[Itemized modification records]

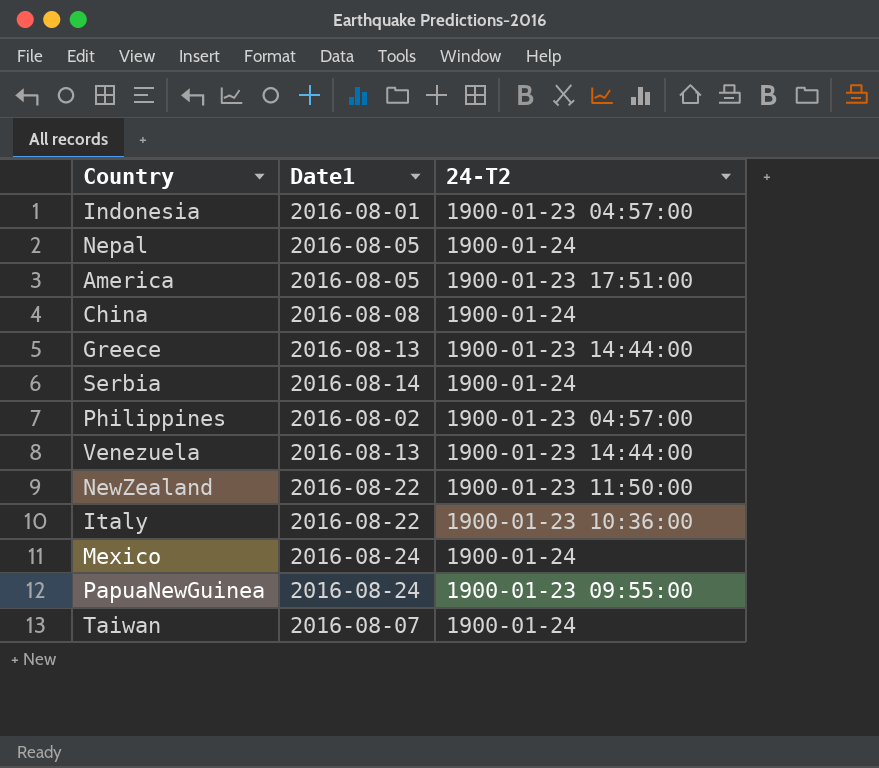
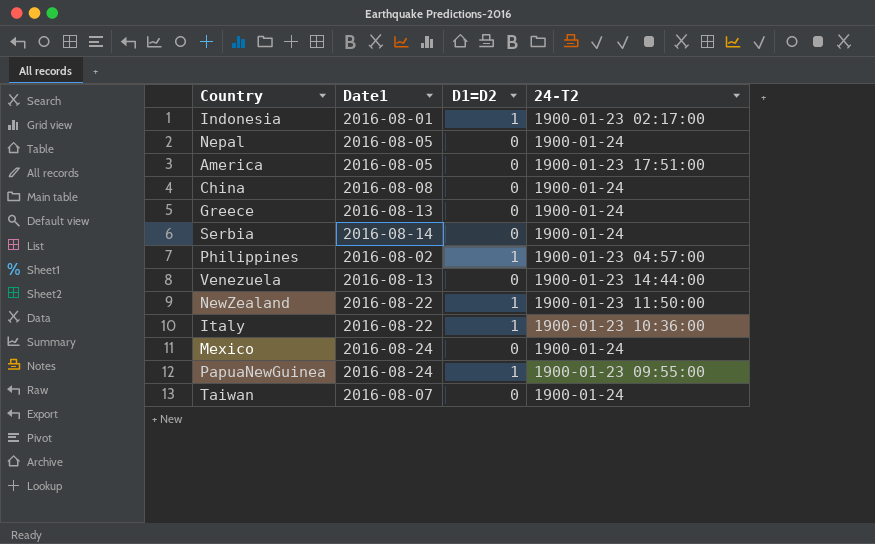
column D1=D2 | position: none -> 3
Indonesia | 24-T2: 1900-01-23 04:57:00 -> 1900-01-23 02:17:00
Greece | 24-T2: 1900-01-23 14:44:00 -> 1900-01-24

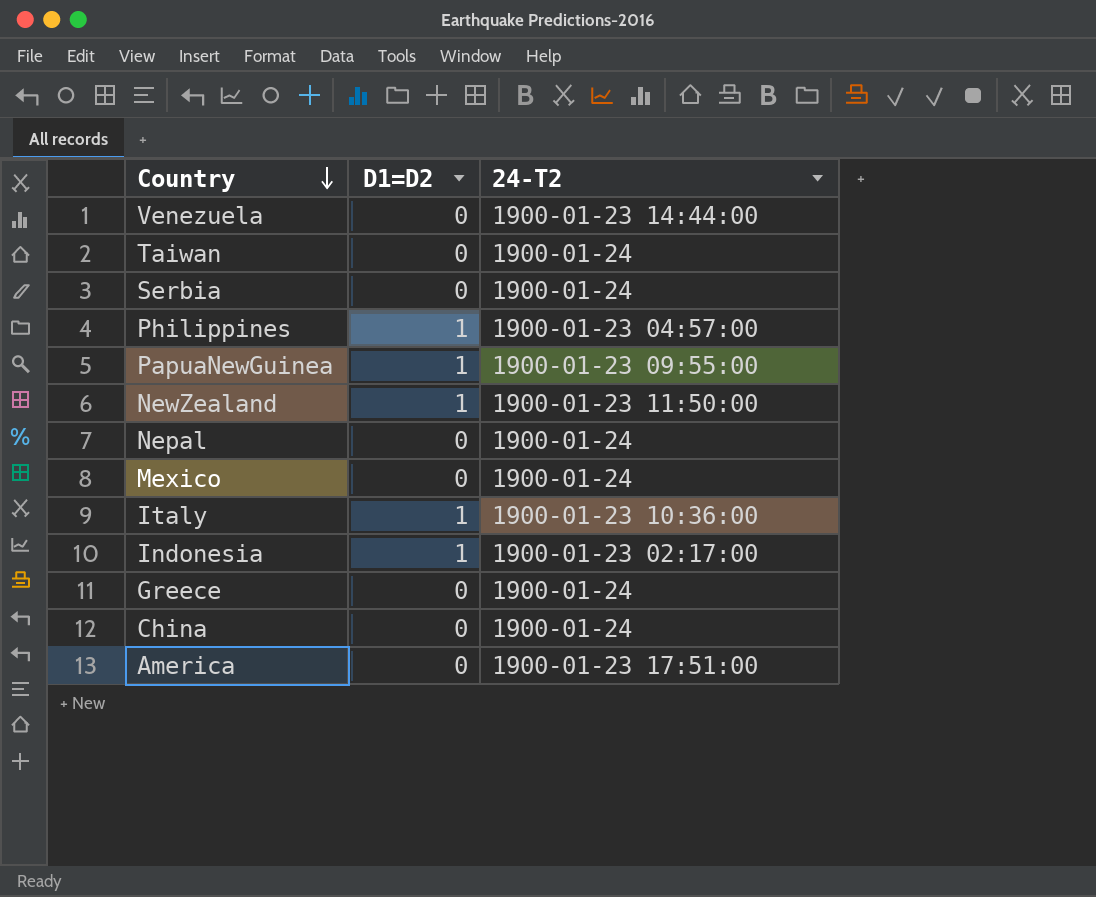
row order: none -> Country descending
column Date1 | position: 2 -> none

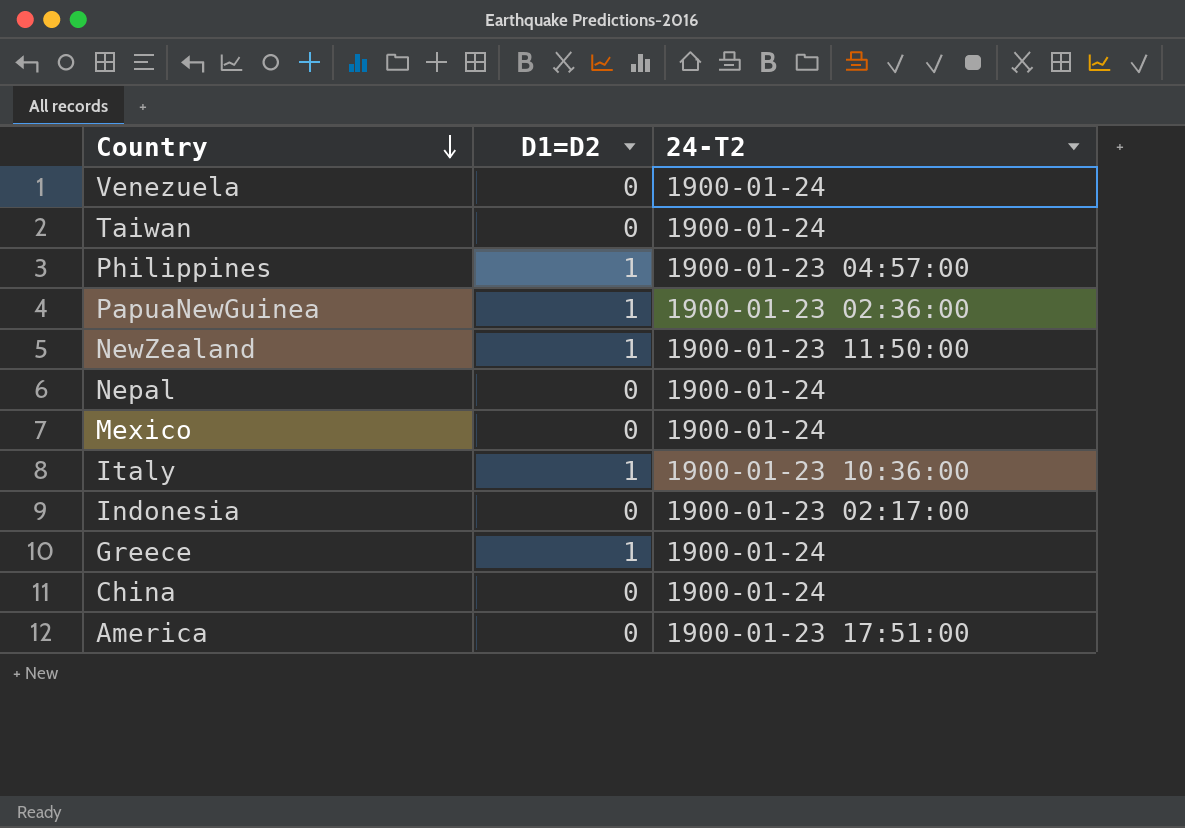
row Serbia: 0 | 1900-01-24 -> none
Venezuela | 24-T2: 1900-01-23 14:44:00 -> 1900-01-24
PapuaNewGuinea | 24-T2: 1900-01-23 09:55:00 -> 1900-01-23 02:36:00
Indonesia | D1=D2: 1 -> 0
Greece | D1=D2: 0 -> 1

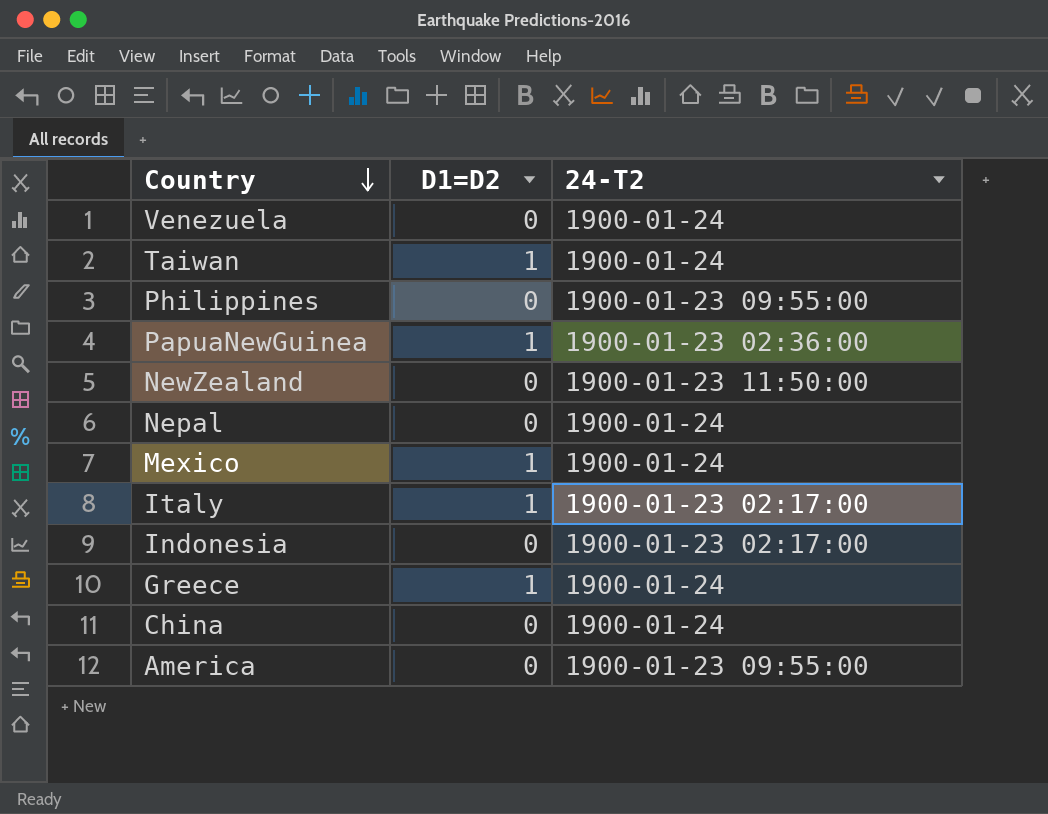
Taiwan | D1=D2: 0 -> 1
Philippines | D1=D2: 1 -> 0
Philippines | 24-T2: 1900-01-23 04:57:00 -> 1900-01-23 09:55:00
NewZealand | D1=D2: 1 -> 0
Mexico | D1=D2: 0 -> 1
Italy | 24-T2: 1900-01-23 10:36:00 -> 1900-01-23 02:17:00
America | 24-T2: 1900-01-23 17:51:00 -> 1900-01-23 09:55:00

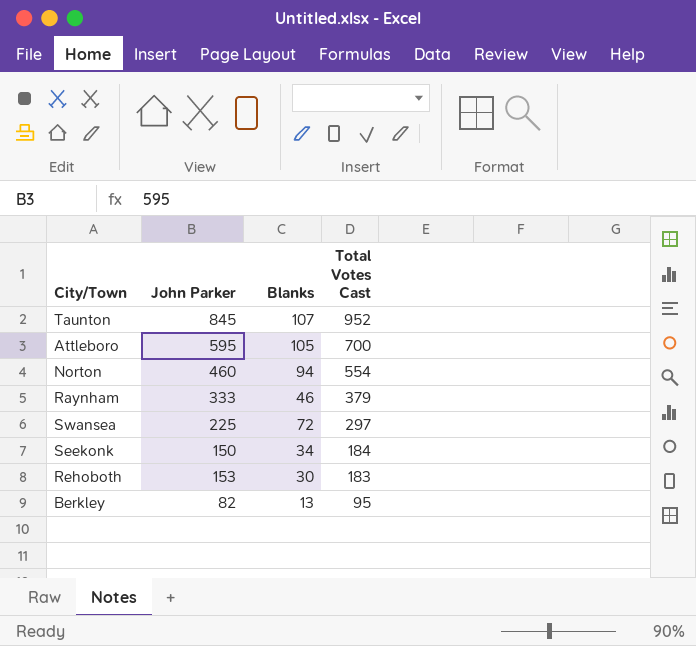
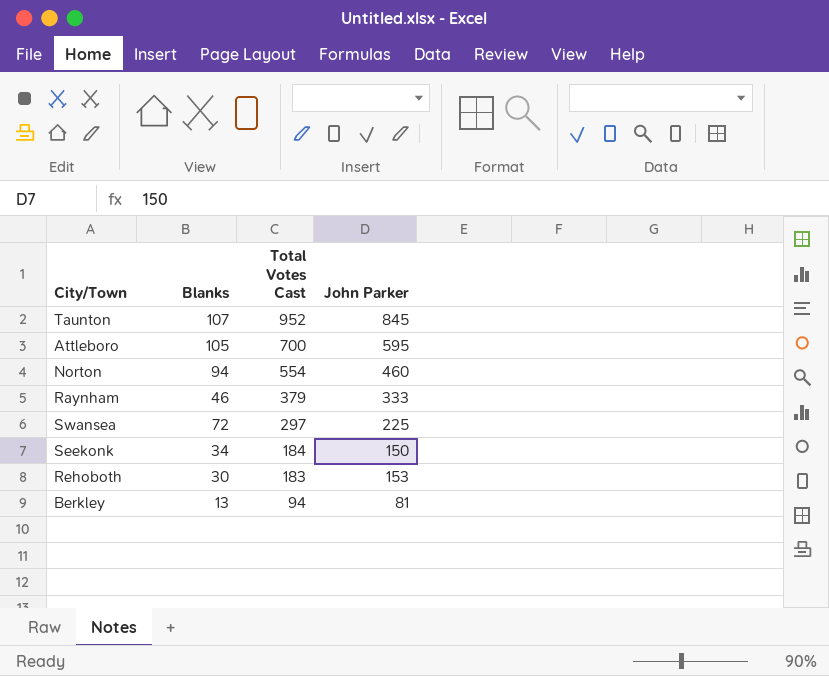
column John Parker | position: 2 -> 4
Berkley | Total Votes Cast: 95 -> 94
Berkley | John Parker: 82 -> 81

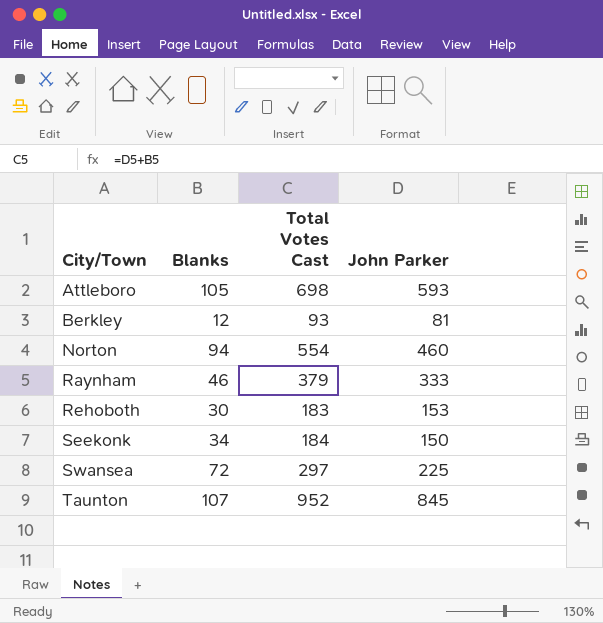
row order: Total Votes Cast descending -> City/Town ascending
Attleboro | Total Votes Cast: 700 -> 698
Attleboro | John Parker: 595 -> 593
Berkley | Blanks: 13 -> 12
Berkley | Total Votes Cast: 94 -> 93

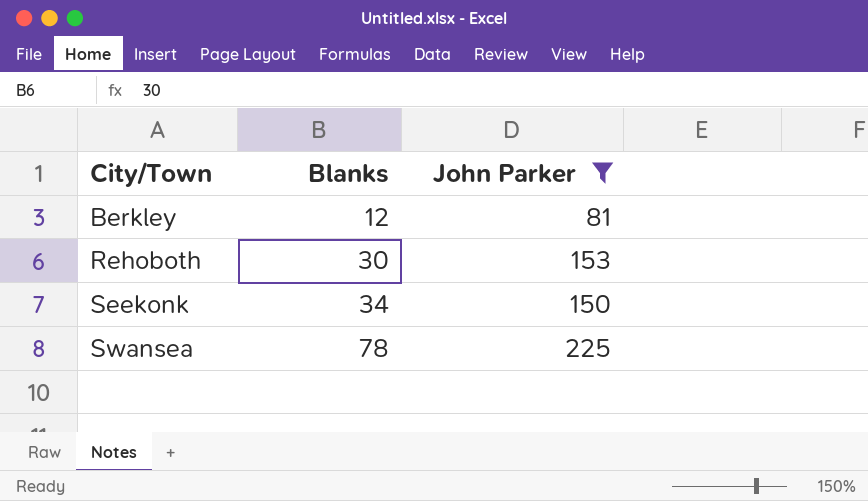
filter: none -> John Parker <= 225
column Total Votes Cast | formula: [Blanks] + [John Parker] -> none
Swansea | Blanks: 72 -> 78

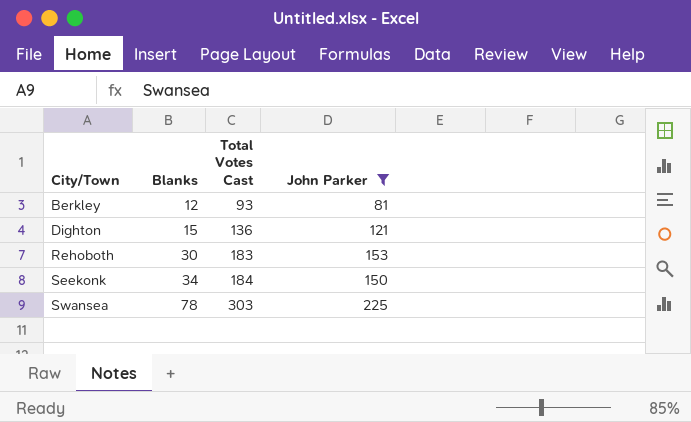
column Total Votes Cast | formula: none -> [Blanks] + [John Parker]
row Dighton: none -> 15 | 136 | 121

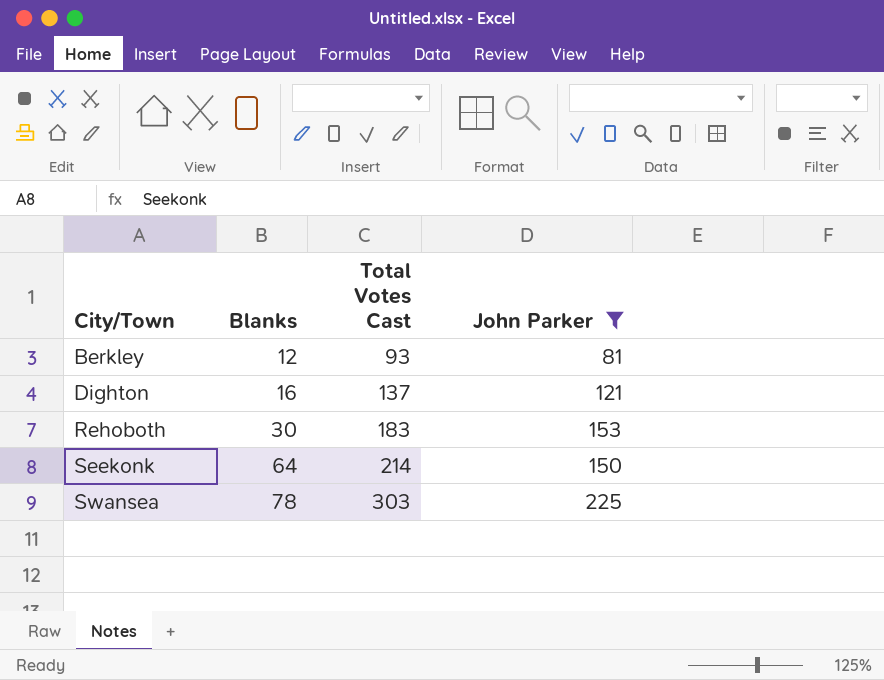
Dighton | Blanks: 15 -> 16
Dighton | Total Votes Cast: 136 -> 137
Seekonk | Blanks: 34 -> 64
Seekonk | Total Votes Cast: 184 -> 214

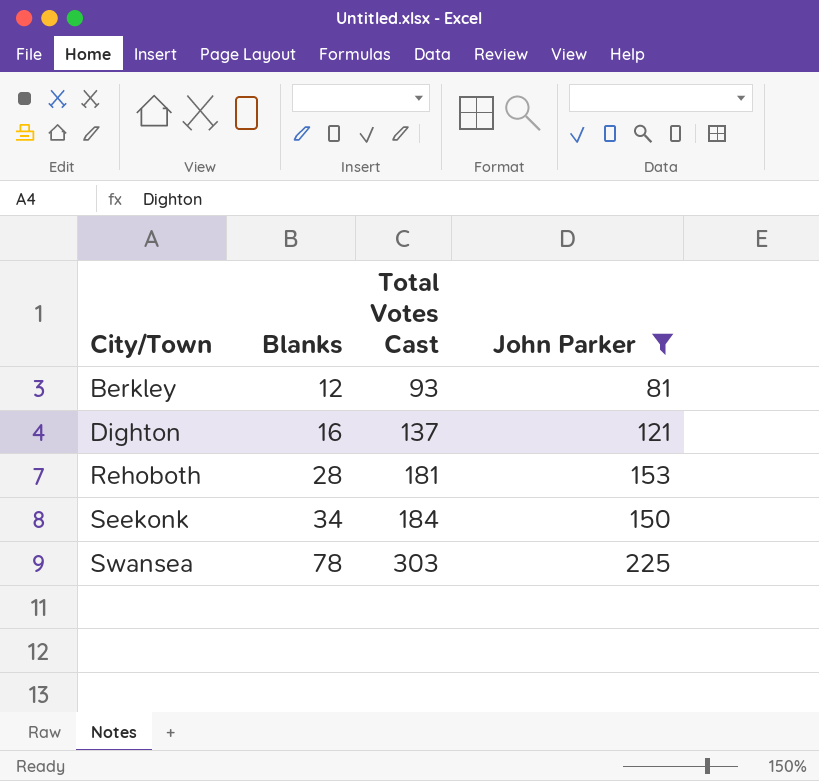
Rehoboth | Blanks: 30 -> 28
Rehoboth | Total Votes Cast: 183 -> 181
Seekonk | Blanks: 64 -> 34
Seekonk | Total Votes Cast: 214 -> 184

#### Aim of the exercise:
From the data above, retype only the lines starting with the line with "Indonesia | D1=D2: 1 -> 0" and going on through the line with "Italy | 24-T2: 1900-01-23", exactly, leaving out the pictures.

#### Expected answer:
Indonesia | D1=D2: 1 -> 0
Greece | D1=D2: 0 -> 1

Taiwan | D1=D2: 0 -> 1
Philippines | D1=D2: 1 -> 0
Philippines | 24-T2: 1900-01-23 04:57:00 -> 1900-01-23 09:55:00
NewZealand | D1=D2: 1 -> 0
Mexico | D1=D2: 0 -> 1
Italy | 24-T2: 1900-01-23 10:36:00 -> 1900-01-23 02:17:00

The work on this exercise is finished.